By results, I don't mean metrics, but rather a description of the final algorithm. This algorithm was able to correctly "correct" 48 of the top 50 misspelled words. In the last two cases it guessed a different word that was very close to the "correct" word as defined by the "top 50 misspelled words" web site.

What seemed to work

Attempts to create an automatic spelling correction system using only cosine similarity did not result in a usable system. However, combining this technique with "phonetic spelling" as well as using the "longest common subsequence" did. Actually some other simple word comparison rules were also used -- as described below.

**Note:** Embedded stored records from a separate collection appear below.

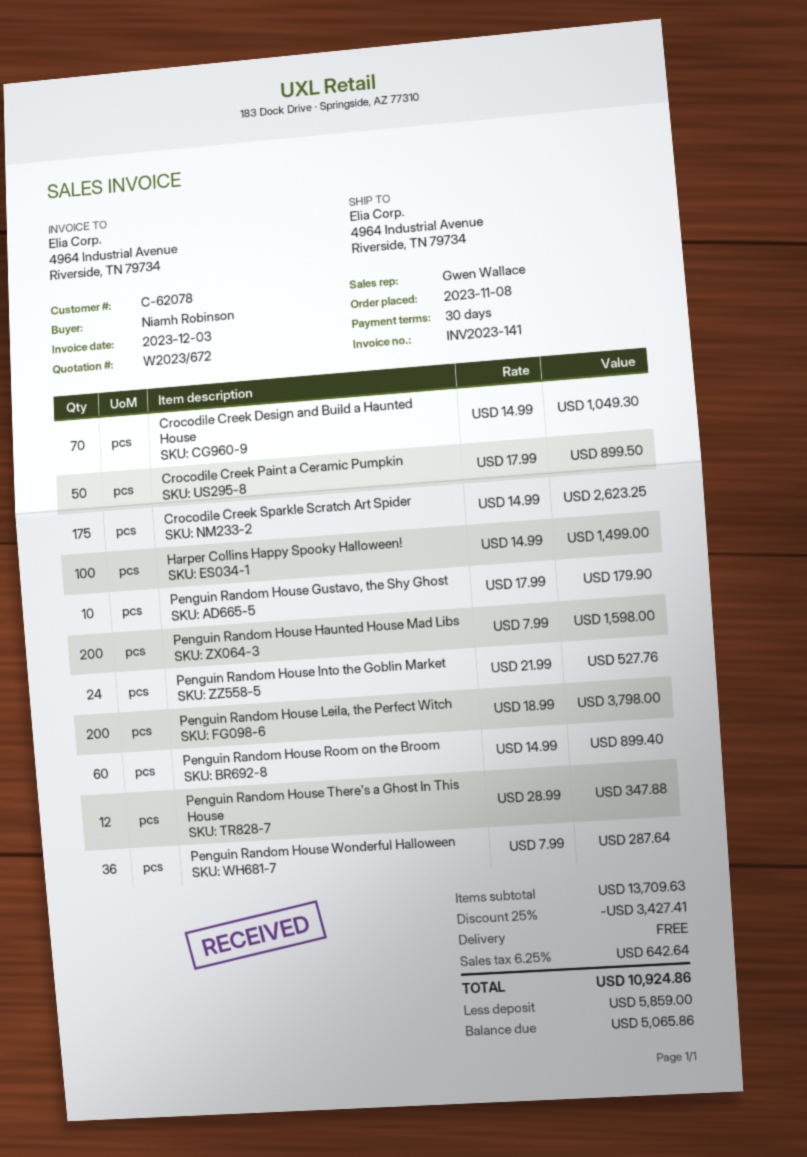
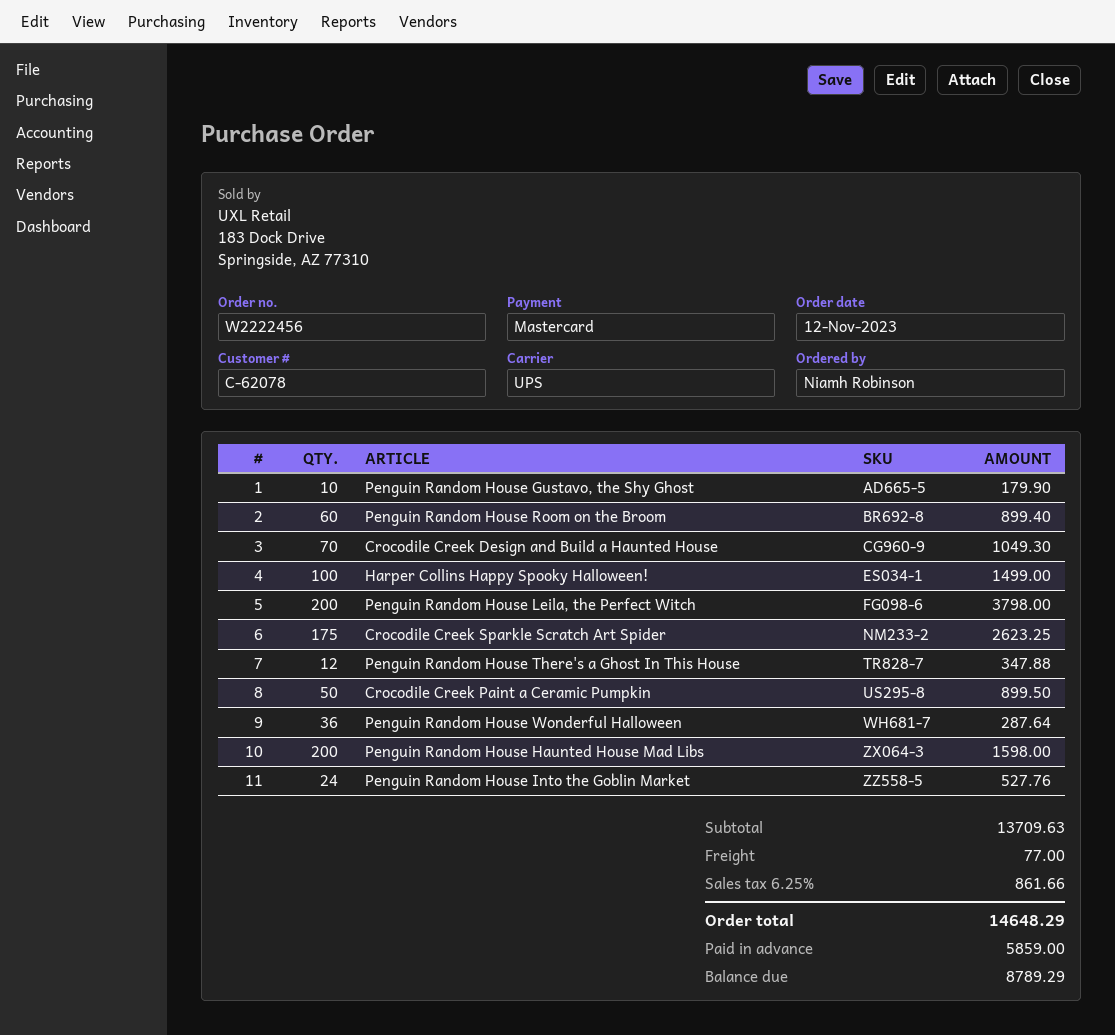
order date: 2023-11-08 -> 2023-11-12
discount: 25% = 3427.41 -> none
shipping: 0.00 -> 77.00
tax: 6.25% = 642.64 -> 6.25% = 861.66
total: 10924.86 -> 14648.29
balance: 5065.86 -> 8789.29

In addition to the simple act of getting the spell correction system to work, it is also necessary to get it to be fast. There are approximately 300,000 words in common English use and 300,000 comparisons is just too much to do in an on-line or other user-interactive environment.

Here's what was done to overcome the speed problem:

  1. store all the words in the language sorted by a cosine-similarity index of each word to a baseline word form. That is, compare each valid English word to a baseline word and use the comparison number as a key into a map for the word then:
  2. To search for the proper spelling of a candidate word, compute the candidate spelling's cosine similarity to the baseline word. The use the std::upper_bound() method to search the map for the approximate location in the valid words map.
    Note, before calling upper_bound given the cosine similarity of the candidate word to the baseline word, increase the similarity value by 1.2 to given it the chance of dealing with words whose spellings have too many letters, not just missing letters.
  3. When upper_bound returns an iterator into the map of valid word spellings, process that item and all elements closer to the beginning of the map -- or until the current word's cosine similarity is less that 80% of the original similarity. Basically, just iterate backwards from the upper bound and break out of the loop when the current word's similarity is too low.

    In each iteration, compute the cosine similarity of that iteration's candidate spelling to the user spelling -- not the baseline word -- at the current location in the valid words table.

    Keep track of the closest match you find. If the current word is less than 50% of the closest match found so far, ignore it. Insert each current word you process into a secondary map. This secondary map uses a much more complicated key value than the valid words table. Its key is a structure including the longest matching sub-sequence, the actual similarity, a string that holds a second phonetic spelling of the current word.

  4. After visiting all the interesting "valid words" and producing the secondary table sorting possibilities on this bigger more complicated search key, produce the same key structure for the candidate word. Then use the upper bound algorithm on the secondary table to find the best match. Iterate backwards from the return value a few locations -- printing each as a possible corrected spelling. If you find the exact match between the candidate string and a word, quit early.

The "baseline word" used in the above algorithm is spelled like this: "abcdefghijklmnopqrstuvwxyzabcdefghijklmnoprstuvwxy".

The first phonetic algorithm, mentioned above, is the metaphone algorithm by Lawrence Phillips, the second is the NYSIIS algorithm. The principle difference in the two is that the metaphone algorithm deals only with consonants and the NYSIIS replaces vowell sequences with a single 'A'.

An Additional secondary sort key is computed for the word endings: s, ing, y, d, r. That is, each word ending is represented as a different numeric value so as to move the word up or down in the secondary ranking.

The "primary storage" map is keyed on the primary key -- not the secondary storage map. The "secondary storage" map (the one created during the process of searching for a specific word) has the actual similarity and the count of matching characters (longest subsequence) -- but, the count of matching characters is decremented if the last characters of a word are one of the "decoration" characters.

That is, the decoration doesn't count as a matching character.

And, if the first character of the comparand word equals the first character of a word in the table, add one to the matching characters.

Finally, if the word in the table is more than 2 different from the comparand word, decrement the length by 1.